Roundtable: DR for Microsoft Applications with VMware SRM and NetApp

by NetApp Staff on ‎2010-04-23 11:28 AM

The February 2010 issue of Tech OnTap featured an article on virtualizing Microsoft applications using VMware®, NetApp®, and Cisco technologies. As a follow-on to that article, Tech OnTap sat down with Wen Yu of VMware and Larry Touchette from NetApp to dig into the details of disaster recovery for Microsoft® applications and learn why the adoption rate for DR is higher in VMware/NetApp environments

Tech OnTap: People seem hesitant to use online disaster recovery widely in Microsoft application environments. What are the factors that you find contribute to this?

Wen Yu (VMware): At VMware, we typically find that there are three key reasons.
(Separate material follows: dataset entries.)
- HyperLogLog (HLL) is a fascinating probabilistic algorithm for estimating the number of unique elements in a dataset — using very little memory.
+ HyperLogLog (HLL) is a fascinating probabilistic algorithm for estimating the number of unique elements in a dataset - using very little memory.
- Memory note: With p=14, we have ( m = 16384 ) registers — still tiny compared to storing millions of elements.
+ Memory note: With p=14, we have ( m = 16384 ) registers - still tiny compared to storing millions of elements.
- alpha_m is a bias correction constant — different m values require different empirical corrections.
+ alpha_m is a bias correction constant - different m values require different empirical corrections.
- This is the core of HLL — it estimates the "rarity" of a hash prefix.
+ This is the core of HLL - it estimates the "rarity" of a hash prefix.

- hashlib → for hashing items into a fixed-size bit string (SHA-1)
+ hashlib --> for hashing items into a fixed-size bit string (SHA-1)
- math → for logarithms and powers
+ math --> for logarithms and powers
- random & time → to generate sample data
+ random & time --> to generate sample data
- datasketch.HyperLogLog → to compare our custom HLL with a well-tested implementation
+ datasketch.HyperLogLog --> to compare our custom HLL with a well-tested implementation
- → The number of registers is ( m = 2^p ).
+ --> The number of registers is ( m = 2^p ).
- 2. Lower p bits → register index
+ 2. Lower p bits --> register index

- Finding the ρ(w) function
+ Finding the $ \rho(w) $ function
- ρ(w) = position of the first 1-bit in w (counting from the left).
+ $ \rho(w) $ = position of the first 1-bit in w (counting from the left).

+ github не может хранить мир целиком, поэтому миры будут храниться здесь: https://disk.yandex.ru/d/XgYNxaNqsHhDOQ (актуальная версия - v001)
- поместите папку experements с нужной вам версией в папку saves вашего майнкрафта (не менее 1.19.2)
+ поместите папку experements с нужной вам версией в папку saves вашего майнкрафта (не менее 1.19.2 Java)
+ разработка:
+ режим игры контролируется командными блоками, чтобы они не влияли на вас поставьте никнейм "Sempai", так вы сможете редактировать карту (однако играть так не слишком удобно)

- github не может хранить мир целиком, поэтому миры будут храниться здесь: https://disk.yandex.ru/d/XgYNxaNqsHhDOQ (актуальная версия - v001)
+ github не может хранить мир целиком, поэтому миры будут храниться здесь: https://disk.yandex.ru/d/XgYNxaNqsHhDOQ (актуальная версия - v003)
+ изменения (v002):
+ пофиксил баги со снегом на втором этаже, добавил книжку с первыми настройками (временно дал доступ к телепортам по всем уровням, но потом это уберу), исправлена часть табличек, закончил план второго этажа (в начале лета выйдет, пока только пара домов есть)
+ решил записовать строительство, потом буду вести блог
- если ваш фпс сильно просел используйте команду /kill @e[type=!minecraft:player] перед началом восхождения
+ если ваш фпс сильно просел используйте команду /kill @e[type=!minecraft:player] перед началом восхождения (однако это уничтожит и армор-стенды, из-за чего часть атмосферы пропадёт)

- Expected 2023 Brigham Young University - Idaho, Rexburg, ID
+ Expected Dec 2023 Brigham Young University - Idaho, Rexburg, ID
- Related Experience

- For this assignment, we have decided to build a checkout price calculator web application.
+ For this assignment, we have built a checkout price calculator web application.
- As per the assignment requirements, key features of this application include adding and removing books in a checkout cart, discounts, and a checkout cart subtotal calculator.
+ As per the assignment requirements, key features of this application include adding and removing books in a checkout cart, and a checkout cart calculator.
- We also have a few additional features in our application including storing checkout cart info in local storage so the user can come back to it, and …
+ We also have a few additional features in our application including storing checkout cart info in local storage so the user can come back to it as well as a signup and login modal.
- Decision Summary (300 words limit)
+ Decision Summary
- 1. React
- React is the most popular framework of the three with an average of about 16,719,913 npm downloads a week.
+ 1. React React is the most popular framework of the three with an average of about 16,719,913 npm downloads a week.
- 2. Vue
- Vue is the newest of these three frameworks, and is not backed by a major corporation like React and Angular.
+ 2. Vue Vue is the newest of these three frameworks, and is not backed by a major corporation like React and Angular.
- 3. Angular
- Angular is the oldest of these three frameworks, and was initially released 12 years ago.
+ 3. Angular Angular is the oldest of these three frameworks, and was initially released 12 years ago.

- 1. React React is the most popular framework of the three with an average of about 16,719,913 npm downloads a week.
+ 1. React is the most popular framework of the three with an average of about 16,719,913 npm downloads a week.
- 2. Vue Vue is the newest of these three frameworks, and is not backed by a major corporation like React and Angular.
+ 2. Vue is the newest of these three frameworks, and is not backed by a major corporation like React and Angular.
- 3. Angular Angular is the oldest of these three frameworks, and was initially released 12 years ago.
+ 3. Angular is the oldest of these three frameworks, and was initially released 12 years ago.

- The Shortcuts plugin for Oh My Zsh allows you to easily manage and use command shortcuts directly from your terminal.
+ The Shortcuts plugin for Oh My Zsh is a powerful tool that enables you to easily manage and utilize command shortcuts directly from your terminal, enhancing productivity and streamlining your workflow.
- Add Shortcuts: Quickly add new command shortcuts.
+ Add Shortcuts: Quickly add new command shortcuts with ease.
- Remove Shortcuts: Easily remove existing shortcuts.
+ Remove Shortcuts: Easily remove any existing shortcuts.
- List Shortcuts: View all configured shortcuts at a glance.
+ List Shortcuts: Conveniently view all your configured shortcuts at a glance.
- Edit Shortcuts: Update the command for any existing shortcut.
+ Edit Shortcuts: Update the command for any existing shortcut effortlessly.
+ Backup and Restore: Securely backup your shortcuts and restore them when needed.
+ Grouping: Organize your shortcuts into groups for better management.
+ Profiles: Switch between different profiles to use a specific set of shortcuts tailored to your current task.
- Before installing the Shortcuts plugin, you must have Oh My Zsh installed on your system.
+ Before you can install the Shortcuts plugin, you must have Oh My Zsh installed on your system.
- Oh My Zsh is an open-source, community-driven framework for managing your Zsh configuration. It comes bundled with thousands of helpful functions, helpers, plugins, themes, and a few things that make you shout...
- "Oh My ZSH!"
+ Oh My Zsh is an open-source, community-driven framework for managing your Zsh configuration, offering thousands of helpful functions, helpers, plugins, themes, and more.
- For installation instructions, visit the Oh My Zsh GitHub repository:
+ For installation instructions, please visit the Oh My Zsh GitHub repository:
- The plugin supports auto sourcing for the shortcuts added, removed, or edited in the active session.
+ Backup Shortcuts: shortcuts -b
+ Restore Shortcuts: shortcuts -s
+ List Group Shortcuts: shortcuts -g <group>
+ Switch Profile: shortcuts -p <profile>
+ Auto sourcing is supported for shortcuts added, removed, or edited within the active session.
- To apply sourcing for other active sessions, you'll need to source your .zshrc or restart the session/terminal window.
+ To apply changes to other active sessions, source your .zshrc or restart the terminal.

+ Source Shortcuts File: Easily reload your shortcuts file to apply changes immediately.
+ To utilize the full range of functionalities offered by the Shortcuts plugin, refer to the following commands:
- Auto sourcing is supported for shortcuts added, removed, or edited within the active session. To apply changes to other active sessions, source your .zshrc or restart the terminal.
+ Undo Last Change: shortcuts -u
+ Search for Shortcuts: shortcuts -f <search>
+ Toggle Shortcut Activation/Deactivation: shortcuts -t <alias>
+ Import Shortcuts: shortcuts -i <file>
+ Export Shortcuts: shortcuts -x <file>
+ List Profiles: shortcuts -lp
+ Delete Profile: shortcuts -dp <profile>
First, and perhaps biggest, is the cost involved with doing DR. You don’t just need a second facility—you need a number of additional servers, network gear, and twice the storage. These costs can be prohibitive regardless of whether you’re working with physical or virtual servers.

Second, there has traditionally been a high degree of complexity associated with performing DR, especially in physical server environments and even more so when you try to implement DR across multiple applications. You can end up with a confusing combination of products and technologies to get the job done. A lot of products out there also require that you have an almost identical configuration on both sides, adding to the cost.

Finally, the network bandwidth required to achieve an adequate RPO can be a limitation for many. A lot of Windows® shops may not have the necessary bandwidth in place to do replication and may hesitate to invest in the bandwidth needed to make it feasible.

The joint solution that NetApp, Cisco, and VMware created addresses a lot of these issues.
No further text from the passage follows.